Government spending in the United States is the spending of the federal government of the United States, and the spending of its state and local governments.

Total government spending
The US government's Bureau of Economic Analysis for 2019 estimates $7.3 trillion in total government expenditure and $21.4 trillion total GDP which is 34%. 

This government total excludes spending by "government enterprises" which sell goods and services "to households and businesses in a market transaction." These "government enterprises" include the U.S. Postal Service, Federal Housing Administration and other housing authorities, flood insurance, transit systems, airports, water ports, and utilities. However,"their investment, interest payments, and operating surplus (or deficit) are recorded as government transactions."

BEA also shows $3.8 trillion government consumption expenditures and gross investment, which excludes transfer payments (like social security), subsidies and interest.  BEA describes its different totals. 

OECD for 2015 shows general government spending at 37.9% of GDP, or $21,536 per capita.
BEA's 34% is smaller because it just includes government spending. OECD's total is larger because it also includes fees, e.g. tuition payments at public colleges. 

Figures published by the International Monetary Fund for 2018 shows general government spending at 35% of GDP.

Components of federal government spending 

For most governments around the world, the majority of government spending takes place at the federal/national level. As of 2019, in the United States, approximately 55% of government spending is spent by the federal government, while the remaining 45% of government spending is spent by state and local government. Federal government spending in the United States can be broken down into three general categories: mandatory/entitlement spending, discretionary spending, and interest on government debt.
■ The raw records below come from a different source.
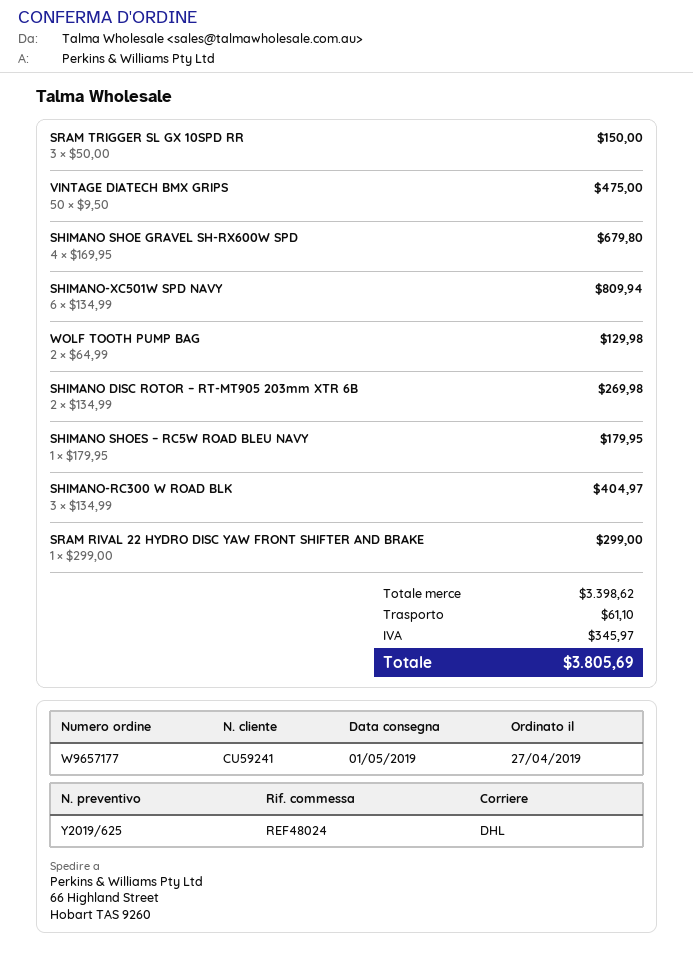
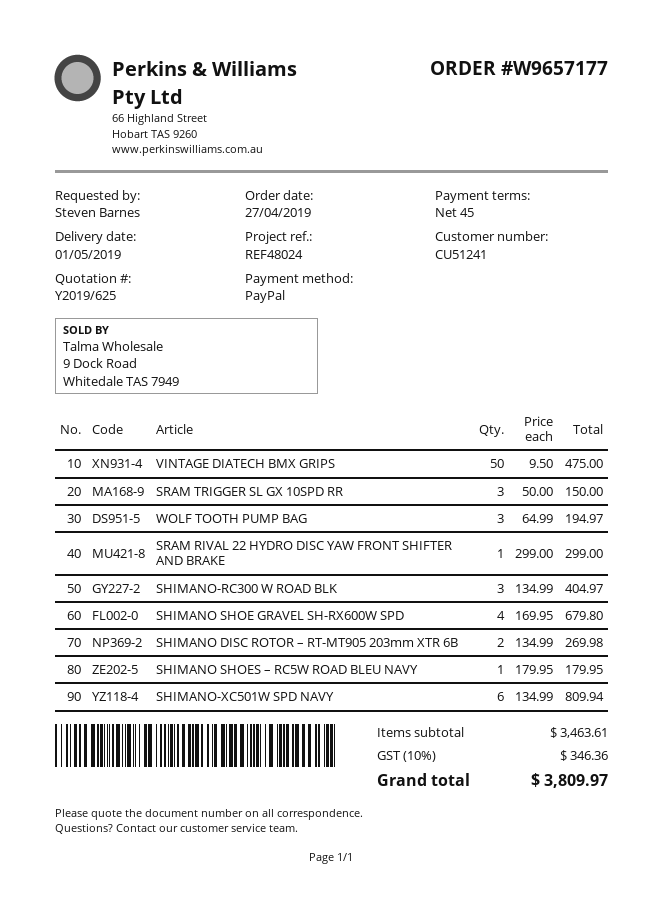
customer number: CU59241 -> CU51241
WOLF TOOTH PUMP BAG: 2 x 64.99 = 129.98 -> 3 x 64.99 = 194.97
subtotal: 3398.62 -> 3463.61
shipping: 61.10 -> none
tax: 345.97 -> 346.36
total: 3805.69 -> 3809.97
Mandatory/entitlement spending 

Mandatory/entitlement spending is spending for programs with funding levels that are automatically determined by the number of eligible recipients in those programs. Mandatory programs are created under authorization laws, meaning that Congress must provide whatever funds are necessary to keep these programs functional. Funding for these programs cannot be adjusted in the annual budget process; on the contrary, the only way Congress can change funding levels for these programs is by amending the authorization laws directly. Each year, the Office of Management and Budget provides an estimate of required funds for these programs, which is included in the annual budget.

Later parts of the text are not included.